• EXERCISE
Character for character, reproduce every entry below.

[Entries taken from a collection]
------------------------
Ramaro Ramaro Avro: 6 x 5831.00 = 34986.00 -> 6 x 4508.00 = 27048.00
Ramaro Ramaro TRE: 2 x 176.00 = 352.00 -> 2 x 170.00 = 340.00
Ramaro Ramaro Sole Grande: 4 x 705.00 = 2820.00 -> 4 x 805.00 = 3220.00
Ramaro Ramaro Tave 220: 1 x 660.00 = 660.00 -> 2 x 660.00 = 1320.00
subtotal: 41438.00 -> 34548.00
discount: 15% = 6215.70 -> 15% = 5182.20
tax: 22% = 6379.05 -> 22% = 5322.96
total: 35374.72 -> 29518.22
------------------------
• ANSWER TO THIS PROBLEM
Ramaro Ramaro Avro: 6 x 5831.00 = 34986.00 -> 6 x 4508.00 = 27048.00
Ramaro Ramaro TRE: 2 x 176.00 = 352.00 -> 2 x 170.00 = 340.00
Ramaro Ramaro Sole Grande: 4 x 705.00 = 2820.00 -> 4 x 805.00 = 3220.00
Ramaro Ramaro Tave 220: 1 x 660.00 = 660.00 -> 2 x 660.00 = 1320.00
subtotal: 41438.00 -> 34548.00
discount: 15% = 6215.70 -> 15% = 5182.20
tax: 22% = 6379.05 -> 22% = 5322.96
total: 35374.72 -> 29518.22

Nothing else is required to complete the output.